**** Records supplied

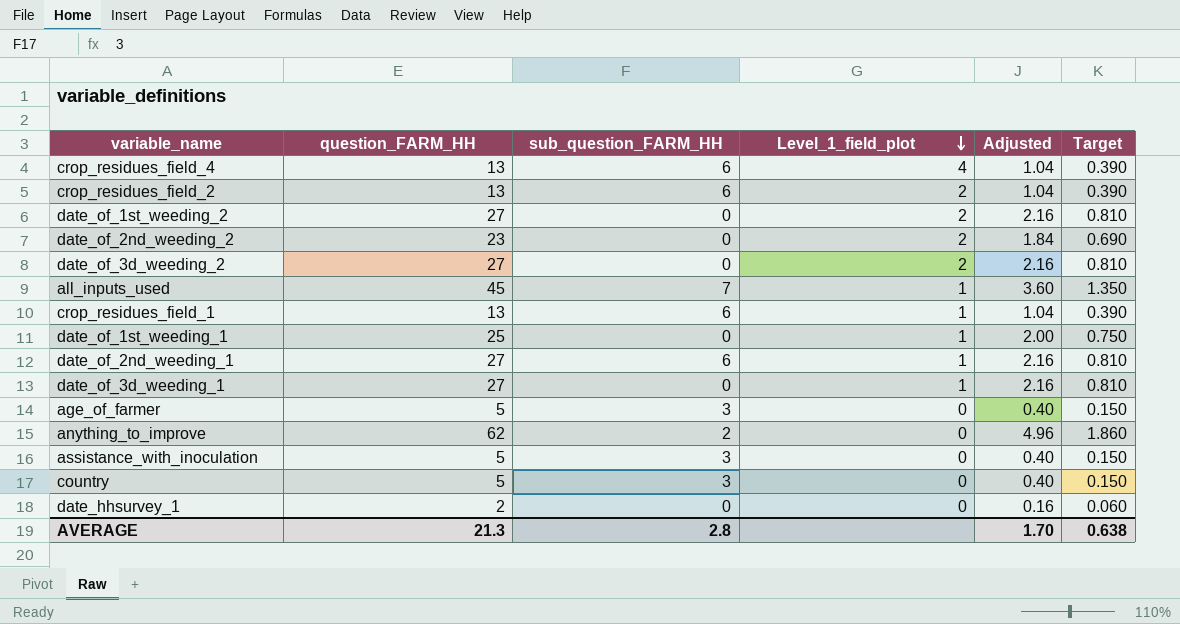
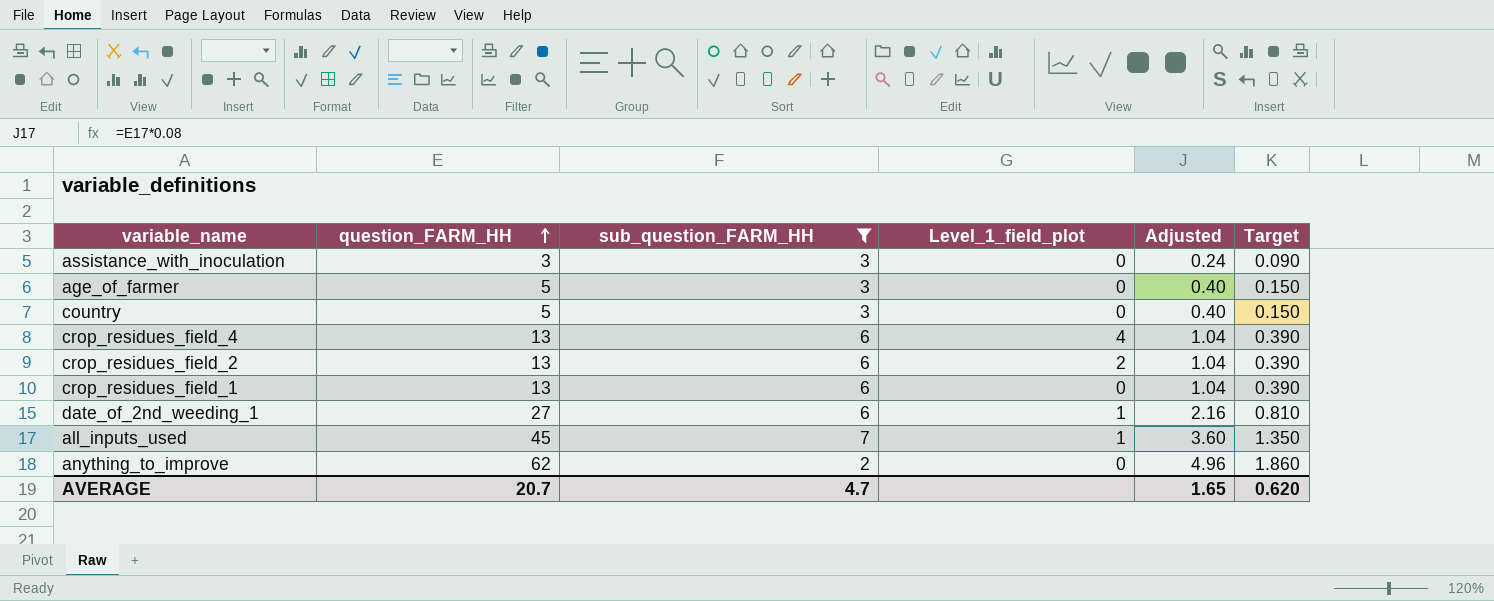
filter: none -> sub_question_FARM_HH != 0
row order: Level_1_field_plot descending -> question_FARM_HH ascending
assistance_with_inoculation | question_FARM_HH: 5 -> 3
assistance_with_inoculation | Adjusted: 0.40 -> 0.24
assistance_with_inoculation | Target: 0.150 -> 0.090
crop_residues_field_1 | Level_1_field_plot: 1 -> 0
AVERAGE | question_FARM_HH: 21.3 -> 20.7
AVERAGE | sub_question_FARM_HH: 2.8 -> 4.7
AVERAGE | Adjusted: 1.70 -> 1.65
AVERAGE | Target: 0.638 -> 0.620

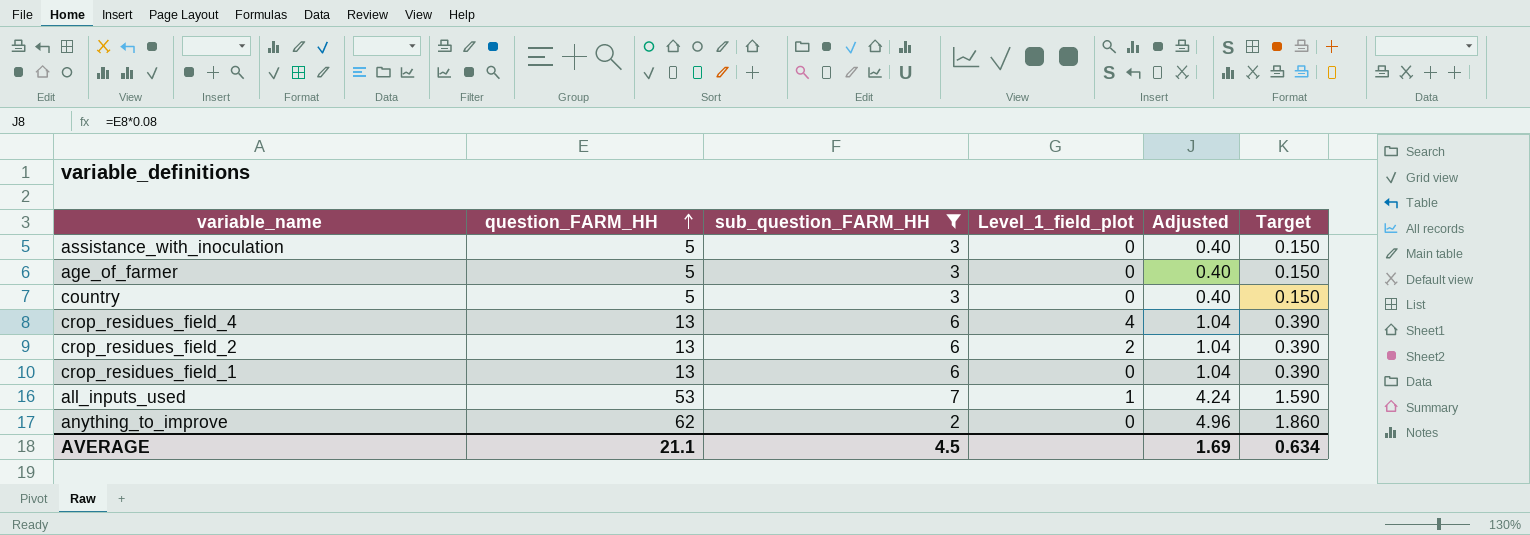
row date_of_2nd_weeding_1: 27 | 6 | 1 | 2.16 | 0.810 -> none
assistance_with_inoculation | question_FARM_HH: 3 -> 5
assistance_with_inoculation | Adjusted: 0.24 -> 0.40
assistance_with_inoculation | Target: 0.090 -> 0.150
all_inputs_used | question_FARM_HH: 45 -> 53
all_inputs_used | Adjusted: 3.60 -> 4.24
all_inputs_used | Target: 1.350 -> 1.590
AVERAGE | question_FARM_HH: 20.7 -> 21.1
AVERAGE | sub_question_FARM_HH: 4.7 -> 4.5
AVERAGE | Adjusted: 1.65 -> 1.69
AVERAGE | Target: 0.620 -> 0.634

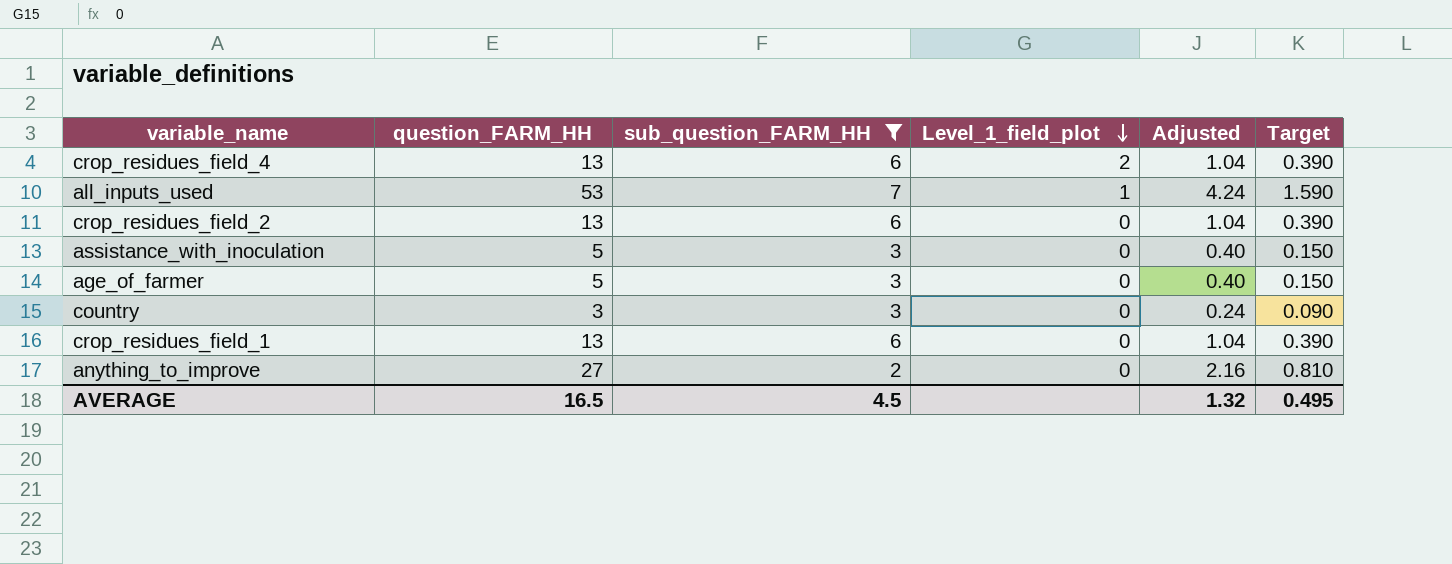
row order: question_FARM_HH ascending -> Level_1_field_plot descending
crop_residues_field_4 | Level_1_field_plot: 4 -> 2
crop_residues_field_2 | Level_1_field_plot: 2 -> 0
country | question_FARM_HH: 5 -> 3
country | Adjusted: 0.40 -> 0.24
country | Target: 0.150 -> 0.090
anything_to_improve | question_FARM_HH: 62 -> 27
anything_to_improve | Adjusted: 4.96 -> 2.16
anything_to_improve | Target: 1.860 -> 0.810
AVERAGE | question_FARM_HH: 21.1 -> 16.5
AVERAGE | Adjusted: 1.69 -> 1.32
AVERAGE | Target: 0.634 -> 0.495

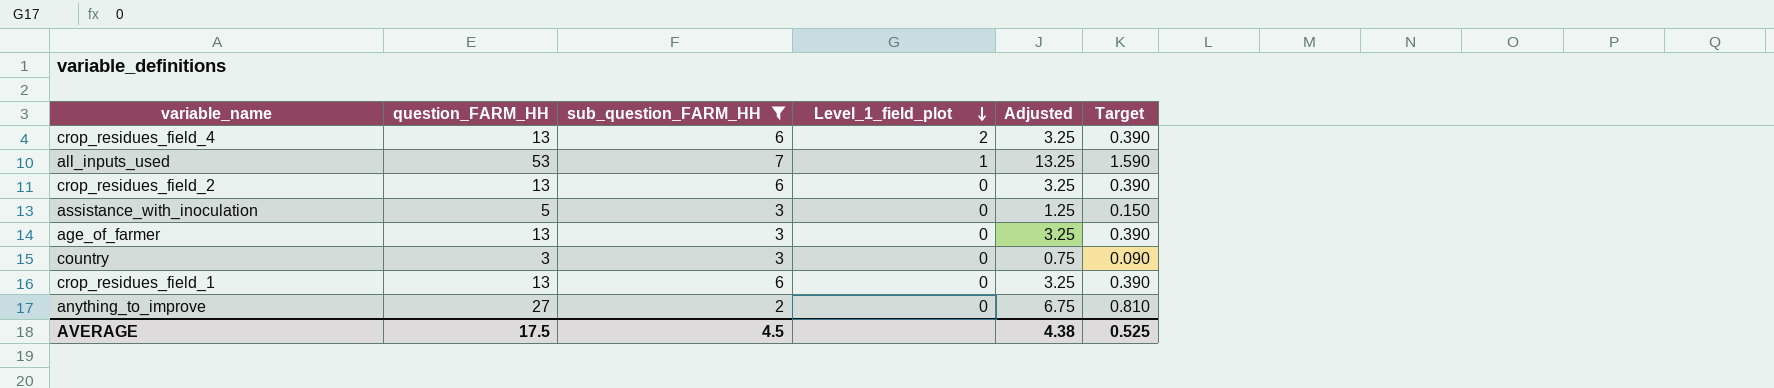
column Adjusted | formula: [question_FARM_HH] * 0.08 -> [question_FARM_HH] * 0.25
age_of_farmer | question_FARM_HH: 5 -> 13
age_of_farmer | Target: 0.150 -> 0.390
AVERAGE | question_FARM_HH: 16.5 -> 17.5
AVERAGE | Adjusted: 1.32 -> 4.38
AVERAGE | Target: 0.495 -> 0.525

********

What you are asked to do: Everything in the entries must be written out exactly; the pictures stay out.

Response to the exercise:
filter: none -> sub_question_FARM_HH != 0
row order: Level_1_field_plot descending -> question_FARM_HH ascending
assistance_with_inoculation | question_FARM_HH: 5 -> 3
assistance_with_inoculation | Adjusted: 0.40 -> 0.24
assistance_with_inoculation | Target: 0.150 -> 0.090
crop_residues_field_1 | Level_1_field_plot: 1 -> 0
AVERAGE | question_FARM_HH: 21.3 -> 20.7
AVERAGE | sub_question_FARM_HH: 2.8 -> 4.7
AVERAGE | Adjusted: 1.70 -> 1.65
AVERAGE | Target: 0.638 -> 0.620

row date_of_2nd_weeding_1: 27 | 6 | 1 | 2.16 | 0.810 -> none
assistance_with_inoculation | question_FARM_HH: 3 -> 5
assistance_with_inoculation | Adjusted: 0.24 -> 0.40
assistance_with_inoculation | Target: 0.090 -> 0.150
all_inputs_used | question_FARM_HH: 45 -> 53
all_inputs_used | Adjusted: 3.60 -> 4.24
all_inputs_used | Target: 1.350 -> 1.590
AVERAGE | question_FARM_HH: 20.7 -> 21.1
AVERAGE | sub_question_FARM_HH: 4.7 -> 4.5
AVERAGE | Adjusted: 1.65 -> 1.69
AVERAGE | Target: 0.620 -> 0.634

row order: question_FARM_HH ascending -> Level_1_field_plot descending
crop_residues_field_4 | Level_1_field_plot: 4 -> 2
crop_residues_field_2 | Level_1_field_plot: 2 -> 0
country | question_FARM_HH: 5 -> 3
country | Adjusted: 0.40 -> 0.24
country | Target: 0.150 -> 0.090
anything_to_improve | question_FARM_HH: 62 -> 27
anything_to_improve | Adjusted: 4.96 -> 2.16
anything_to_improve | Target: 1.860 -> 0.810
AVERAGE | question_FARM_HH: 21.1 -> 16.5
AVERAGE | Adjusted: 1.69 -> 1.32
AVERAGE | Target: 0.634 -> 0.495

column Adjusted | formula: [question_FARM_HH] * 0.08 -> [question_FARM_HH] * 0.25
age_of_farmer | question_FARM_HH: 5 -> 13
age_of_farmer | Target: 0.150 -> 0.390
AVERAGE | question_FARM_HH: 16.5 -> 17.5
AVERAGE | Adjusted: 1.32 -> 4.38
AVERAGE | Target: 0.495 -> 0.525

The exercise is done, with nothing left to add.